***** Exercise data *****

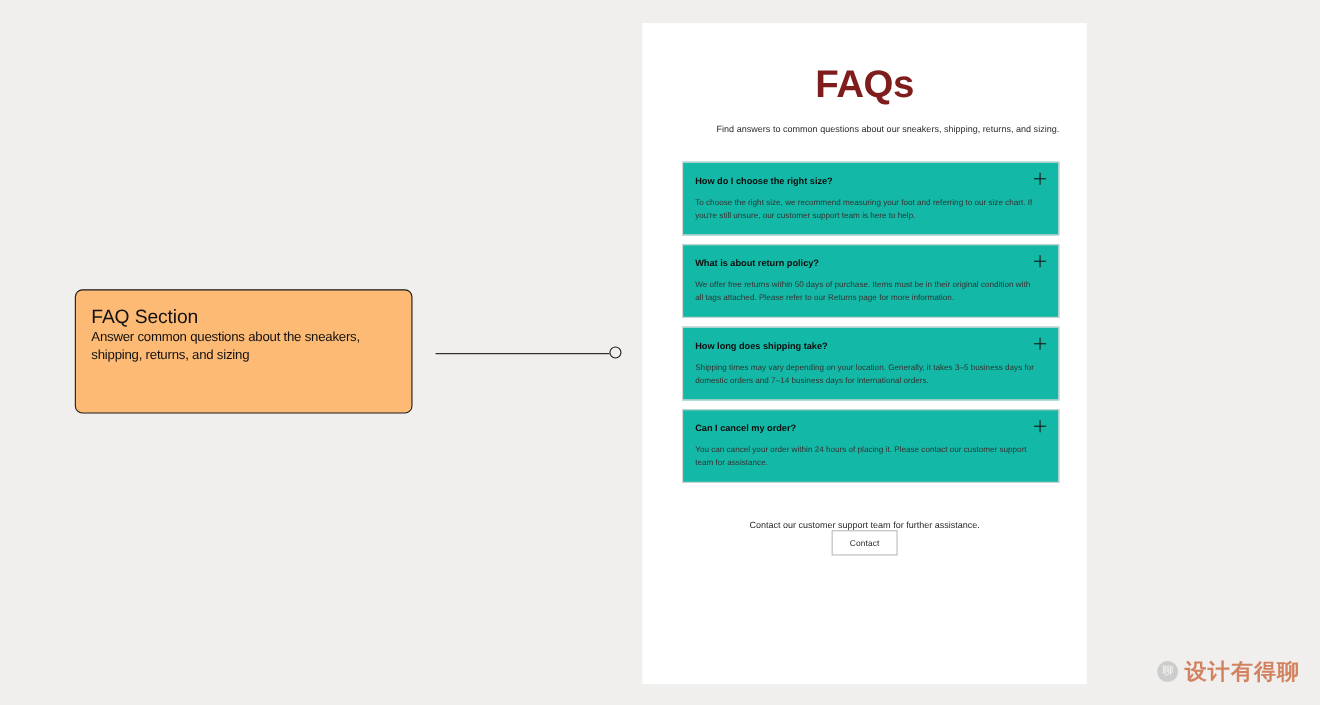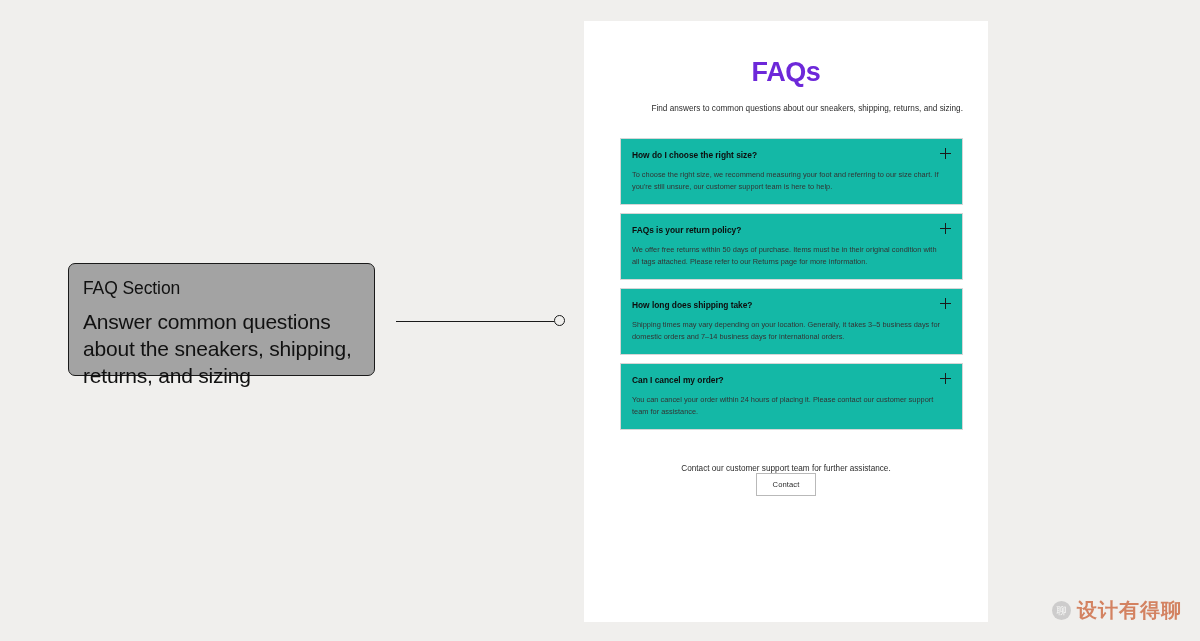"FAQs" .page-title { color: #6d28d9 -> #7f1d1d; font-size: 27px -> 35px }
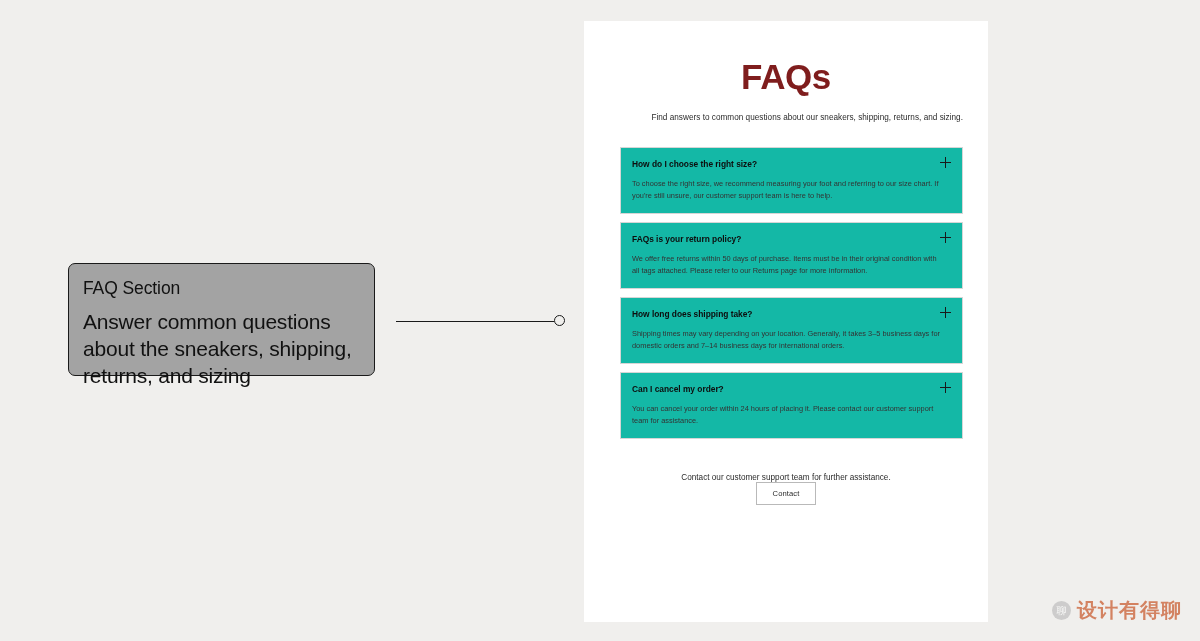"FAQs is your return policy?" div.faq-q { text: FAQs is your -> What is about }
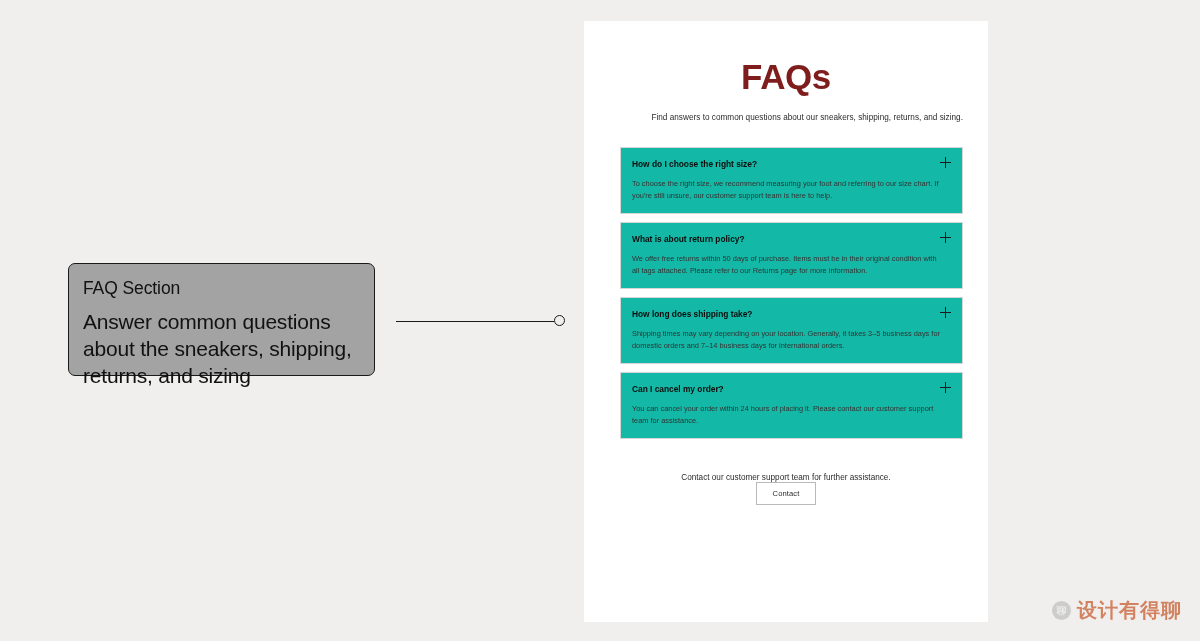"FAQ Section" .callout { background: #a3a3a3 -> #fdba74 }
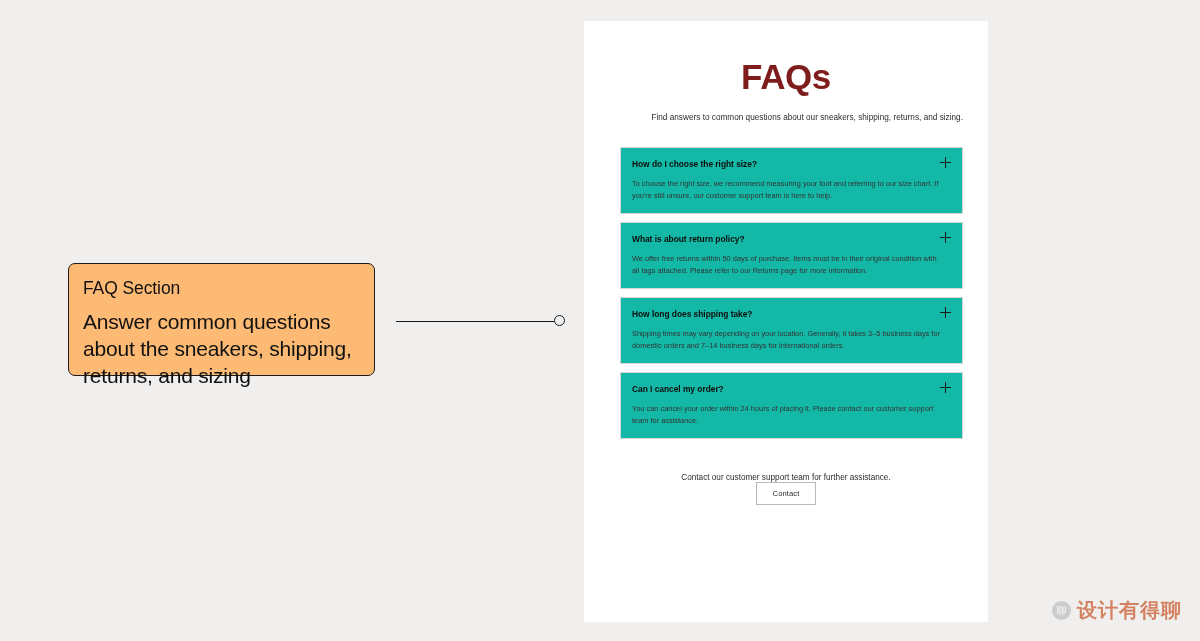"Answer common questions about the" .callout-body { font-size: 21px -> 12px; margin-top: 10px -> 0 }
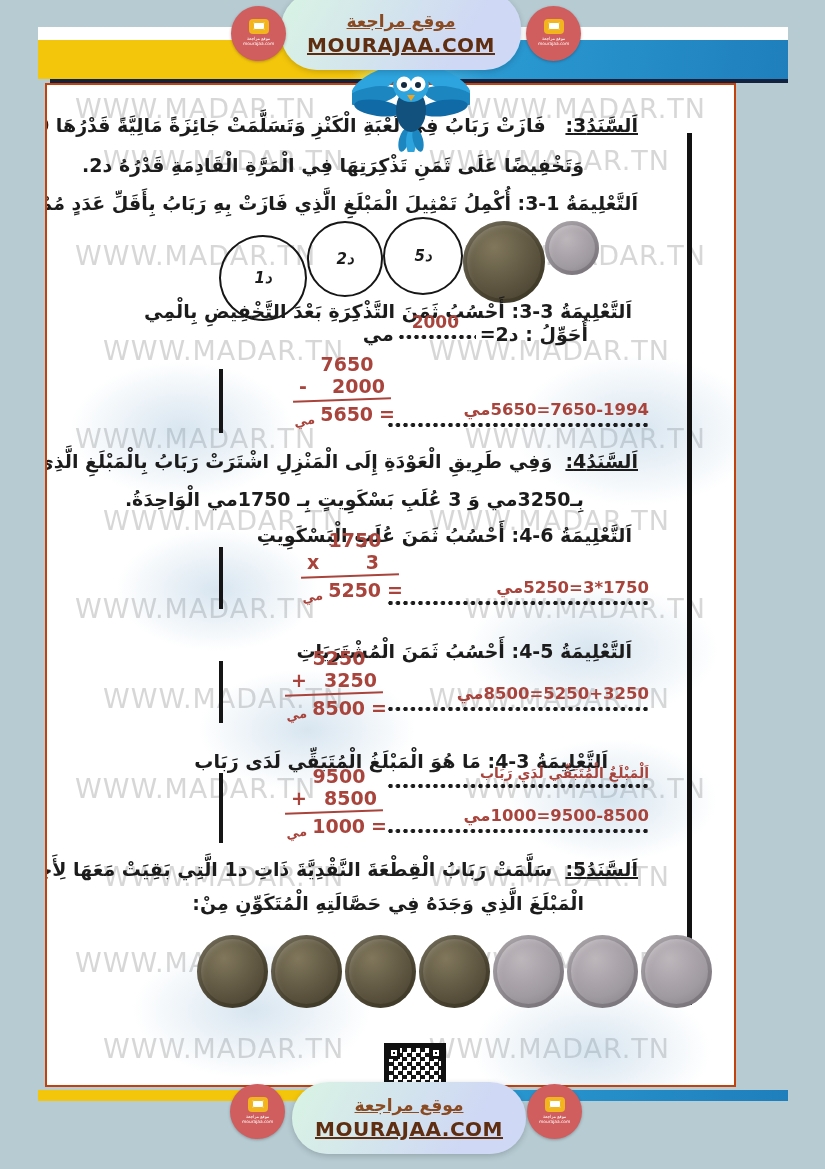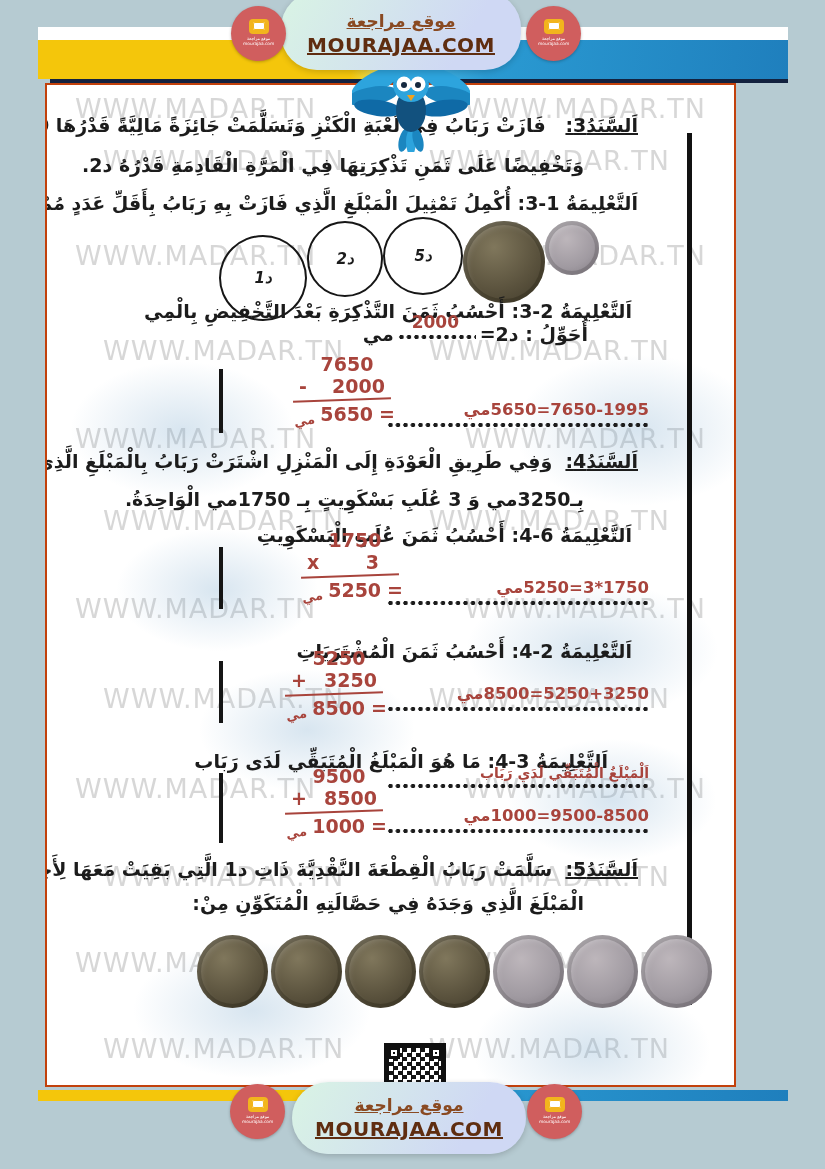"اَلتَّعْلِيمَةُ 2-3:" span.lbl { text: 2-3 -> 3-3 }
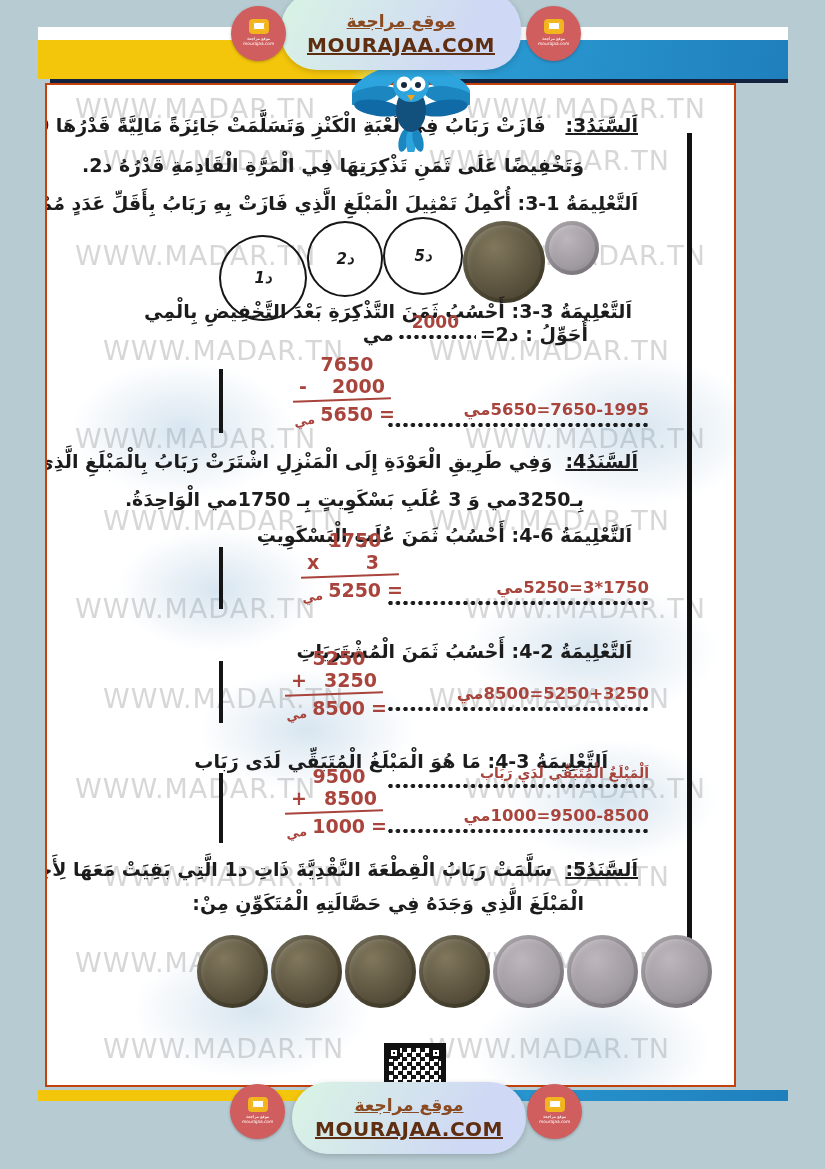"7650-1995=5650مي" div.eq { text: 7650-1995 -> 7650-1994 }
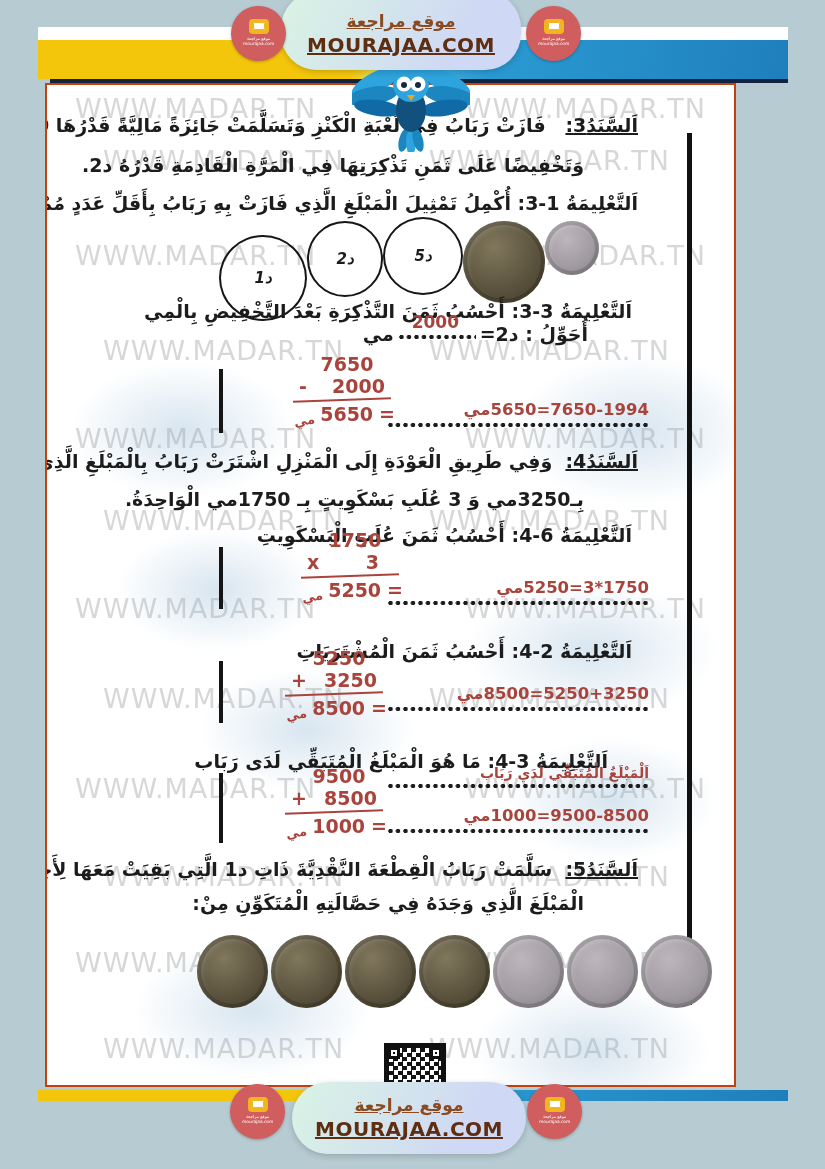"اَلتَّعْلِيمَةُ 2-4:" span.lbl { text: 2-4 -> 5-4 }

*****

→ **Your assignment**
Set down all the material exactly once more. No pictures.

→ **Response to the task**
"FAQs" .page-title { color: #6d28d9 -> #7f1d1d; font-size: 27px -> 35px }
"FAQs is your return policy?" div.faq-q { text: FAQs is your -> What is about }
"FAQ Section" .callout { background: #a3a3a3 -> #fdba74 }
"Answer common questions about the" .callout-body { font-size: 21px -> 12px; margin-top: 10px -> 0 }
"اَلتَّعْلِيمَةُ 2-3:" span.lbl { text: 2-3 -> 3-3 }
"7650-1995=5650مي" div.eq { text: 7650-1995 -> 7650-1994 }
"اَلتَّعْلِيمَةُ 2-4:" span.lbl { text: 2-4 -> 5-4 }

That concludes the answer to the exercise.